→ **What the task requires**
Exact wording is required for every entry; transcribe all of them and leave the images out.

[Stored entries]
Segment Open

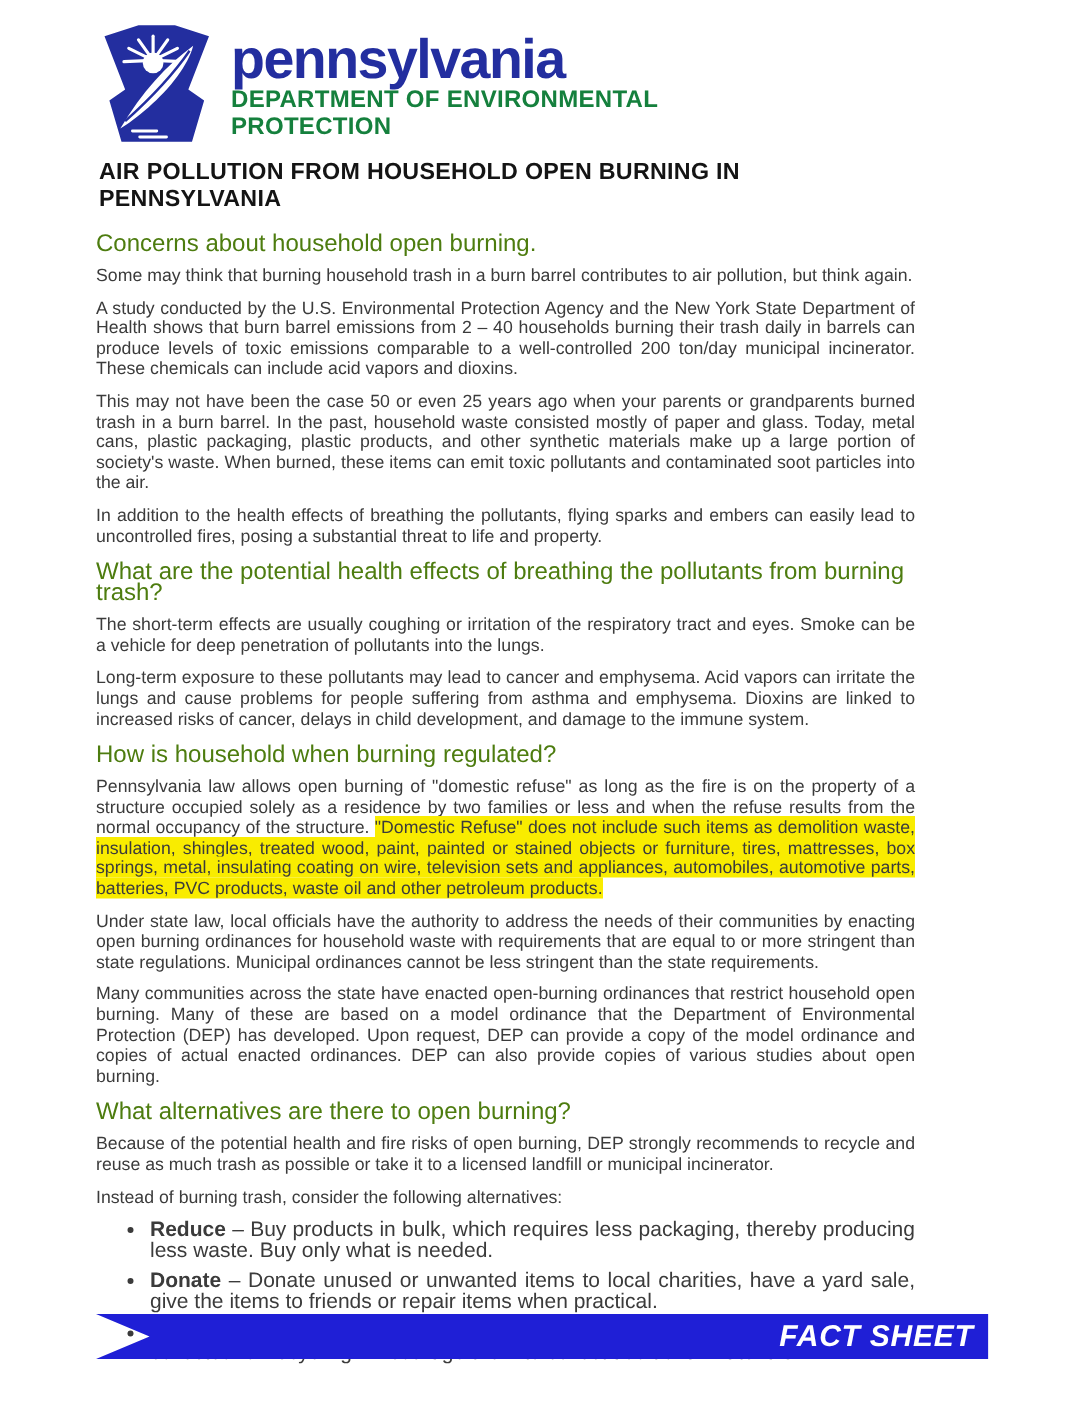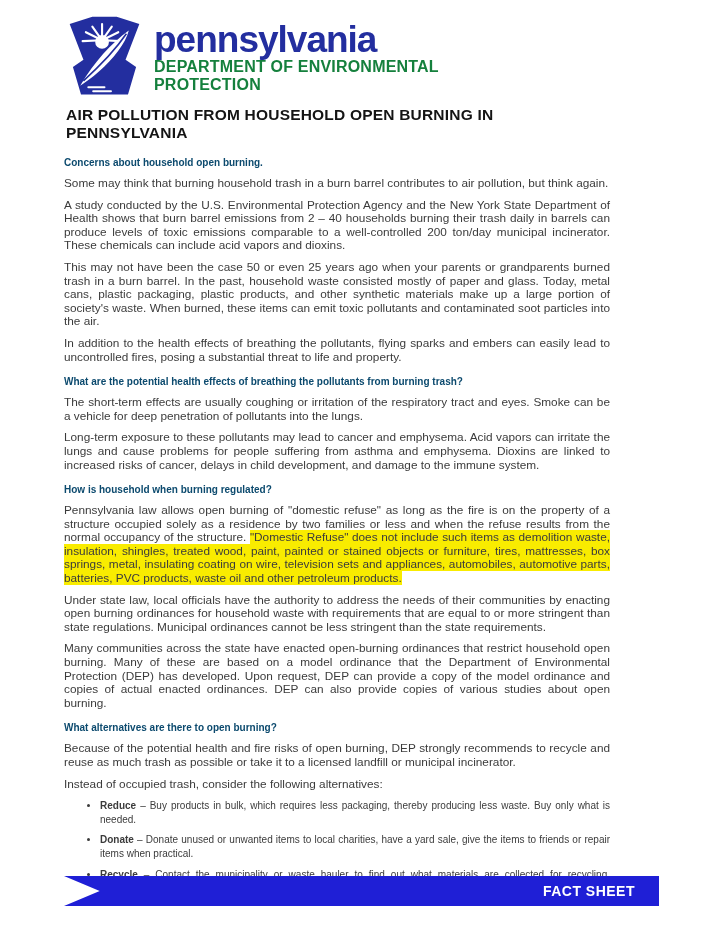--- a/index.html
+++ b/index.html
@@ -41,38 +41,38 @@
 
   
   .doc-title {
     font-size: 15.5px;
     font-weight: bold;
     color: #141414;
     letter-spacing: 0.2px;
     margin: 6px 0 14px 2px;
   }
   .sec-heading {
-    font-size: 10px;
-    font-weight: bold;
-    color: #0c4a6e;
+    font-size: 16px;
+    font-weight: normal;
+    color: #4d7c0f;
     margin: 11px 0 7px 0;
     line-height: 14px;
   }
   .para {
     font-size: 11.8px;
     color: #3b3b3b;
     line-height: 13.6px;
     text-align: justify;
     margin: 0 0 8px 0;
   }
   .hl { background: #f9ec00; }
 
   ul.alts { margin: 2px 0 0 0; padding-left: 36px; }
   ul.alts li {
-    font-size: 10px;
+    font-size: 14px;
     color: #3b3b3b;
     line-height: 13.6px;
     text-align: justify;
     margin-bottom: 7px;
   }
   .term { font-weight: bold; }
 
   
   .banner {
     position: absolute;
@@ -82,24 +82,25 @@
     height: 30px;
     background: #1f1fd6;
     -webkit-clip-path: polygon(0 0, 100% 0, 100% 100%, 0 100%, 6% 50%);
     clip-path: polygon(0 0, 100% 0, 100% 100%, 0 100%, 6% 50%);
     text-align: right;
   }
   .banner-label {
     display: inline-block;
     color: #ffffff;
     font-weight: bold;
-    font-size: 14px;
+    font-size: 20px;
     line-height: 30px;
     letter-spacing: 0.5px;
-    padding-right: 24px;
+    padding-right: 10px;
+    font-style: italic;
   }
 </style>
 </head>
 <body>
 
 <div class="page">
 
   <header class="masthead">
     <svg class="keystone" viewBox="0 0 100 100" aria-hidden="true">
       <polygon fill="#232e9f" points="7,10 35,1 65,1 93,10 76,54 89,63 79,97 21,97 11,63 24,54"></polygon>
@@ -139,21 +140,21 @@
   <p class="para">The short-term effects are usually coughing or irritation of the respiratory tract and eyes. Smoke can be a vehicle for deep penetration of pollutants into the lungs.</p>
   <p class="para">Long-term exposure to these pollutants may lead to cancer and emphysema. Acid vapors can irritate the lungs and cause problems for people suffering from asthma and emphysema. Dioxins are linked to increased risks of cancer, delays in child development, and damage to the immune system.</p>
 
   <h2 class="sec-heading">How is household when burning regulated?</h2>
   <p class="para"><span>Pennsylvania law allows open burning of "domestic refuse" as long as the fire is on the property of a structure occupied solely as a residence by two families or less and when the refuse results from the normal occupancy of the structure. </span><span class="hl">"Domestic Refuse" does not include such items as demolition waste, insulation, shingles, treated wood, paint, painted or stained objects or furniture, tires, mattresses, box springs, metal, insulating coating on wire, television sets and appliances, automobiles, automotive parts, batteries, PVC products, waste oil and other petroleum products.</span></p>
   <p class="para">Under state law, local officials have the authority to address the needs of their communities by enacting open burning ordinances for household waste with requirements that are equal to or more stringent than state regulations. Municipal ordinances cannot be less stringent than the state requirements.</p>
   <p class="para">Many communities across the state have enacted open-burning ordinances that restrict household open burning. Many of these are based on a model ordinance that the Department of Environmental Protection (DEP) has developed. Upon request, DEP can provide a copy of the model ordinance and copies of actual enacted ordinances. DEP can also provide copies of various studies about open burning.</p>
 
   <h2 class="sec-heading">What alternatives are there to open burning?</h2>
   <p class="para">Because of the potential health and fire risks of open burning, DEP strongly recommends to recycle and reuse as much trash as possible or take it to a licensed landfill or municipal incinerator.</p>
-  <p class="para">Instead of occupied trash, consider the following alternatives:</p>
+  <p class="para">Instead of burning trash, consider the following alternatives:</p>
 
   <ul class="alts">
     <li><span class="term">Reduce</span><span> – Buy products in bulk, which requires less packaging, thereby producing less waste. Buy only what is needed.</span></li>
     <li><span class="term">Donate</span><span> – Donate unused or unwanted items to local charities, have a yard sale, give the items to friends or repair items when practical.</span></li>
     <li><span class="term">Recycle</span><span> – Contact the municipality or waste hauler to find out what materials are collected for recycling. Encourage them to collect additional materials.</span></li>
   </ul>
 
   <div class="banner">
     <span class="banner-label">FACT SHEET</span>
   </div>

Segment Closed

→ **Response to this exercise**
--- a/index.html
+++ b/index.html
@@ -41,38 +41,38 @@
 
   
   .doc-title {
     font-size: 15.5px;
     font-weight: bold;
     color: #141414;
     letter-spacing: 0.2px;
     margin: 6px 0 14px 2px;
   }
   .sec-heading {
-    font-size: 10px;
-    font-weight: bold;
-    color: #0c4a6e;
+    font-size: 16px;
+    font-weight: normal;
+    color: #4d7c0f;
     margin: 11px 0 7px 0;
     line-height: 14px;
   }
   .para {
     font-size: 11.8px;
     color: #3b3b3b;
     line-height: 13.6px;
     text-align: justify;
     margin: 0 0 8px 0;
   }
   .hl { background: #f9ec00; }
 
   ul.alts { margin: 2px 0 0 0; padding-left: 36px; }
   ul.alts li {
-    font-size: 10px;
+    font-size: 14px;
     color: #3b3b3b;
     line-height: 13.6px;
     text-align: justify;
     margin-bottom: 7px;
   }
   .term { font-weight: bold; }
 
   
   .banner {
     position: absolute;
@@ -82,24 +82,25 @@
     height: 30px;
     background: #1f1fd6;
     -webkit-clip-path: polygon(0 0, 100% 0, 100% 100%, 0 100%, 6% 50%);
     clip-path: polygon(0 0, 100% 0, 100% 100%, 0 100%, 6% 50%);
     text-align: right;
   }
   .banner-label {
     display: inline-block;
     color: #ffffff;
     font-weight: bold;
-    font-size: 14px;
+    font-size: 20px;
     line-height: 30px;
     letter-spacing: 0.5px;
-    padding-right: 24px;
+    padding-right: 10px;
+    font-style: italic;
   }
 </style>
 </head>
 <body>
 
 <div class="page">
 
   <header class="masthead">
     <svg class="keystone" viewBox="0 0 100 100" aria-hidden="true">
       <polygon fill="#232e9f" points="7,10 35,1 65,1 93,10 76,54 89,63 79,97 21,97 11,63 24,54"></polygon>
@@ -139,21 +140,21 @@
   <p class="para">The short-term effects are usually coughing or irritation of the respiratory tract and eyes. Smoke can be a vehicle for deep penetration of pollutants into the lungs.</p>
   <p class="para">Long-term exposure to these pollutants may lead to cancer and emphysema. Acid vapors can irritate the lungs and cause problems for people suffering from asthma and emphysema. Dioxins are linked to increased risks of cancer, delays in child development, and damage to the immune system.</p>
 
   <h2 class="sec-heading">How is household when burning regulated?</h2>
   <p class="para"><span>Pennsylvania law allows open burning of "domestic refuse" as long as the fire is on the property of a structure occupied solely as a residence by two families or less and when the refuse results from the normal occupancy of the structure. </span><span class="hl">"Domestic Refuse" does not include such items as demolition waste, insulation, shingles, treated wood, paint, painted or stained objects or furniture, tires, mattresses, box springs, metal, insulating coating on wire, television sets and appliances, automobiles, automotive parts, batteries, PVC products, waste oil and other petroleum products.</span></p>
   <p class="para">Under state law, local officials have the authority to address the needs of their communities by enacting open burning ordinances for household waste with requirements that are equal to or more stringent than state regulations. Municipal ordinances cannot be less stringent than the state requirements.</p>
   <p class="para">Many communities across the state have enacted open-burning ordinances that restrict household open burning. Many of these are based on a model ordinance that the Department of Environmental Protection (DEP) has developed. Upon request, DEP can provide a copy of the model ordinance and copies of actual enacted ordinances. DEP can also provide copies of various studies about open burning.</p>
 
   <h2 class="sec-heading">What alternatives are there to open burning?</h2>
   <p class="para">Because of the potential health and fire risks of open burning, DEP strongly recommends to recycle and reuse as much trash as possible or take it to a licensed landfill or municipal incinerator.</p>
-  <p class="para">Instead of occupied trash, consider the following alternatives:</p>
+  <p class="para">Instead of burning trash, consider the following alternatives:</p>
 
   <ul class="alts">
     <li><span class="term">Reduce</span><span> – Buy products in bulk, which requires less packaging, thereby producing less waste. Buy only what is needed.</span></li>
     <li><span class="term">Donate</span><span> – Donate unused or unwanted items to local charities, have a yard sale, give the items to friends or repair items when practical.</span></li>
     <li><span class="term">Recycle</span><span> – Contact the municipality or waste hauler to find out what materials are collected for recycling. Encourage them to collect additional materials.</span></li>
   </ul>
 
   <div class="banner">
     <span class="banner-label">FACT SHEET</span>
   </div>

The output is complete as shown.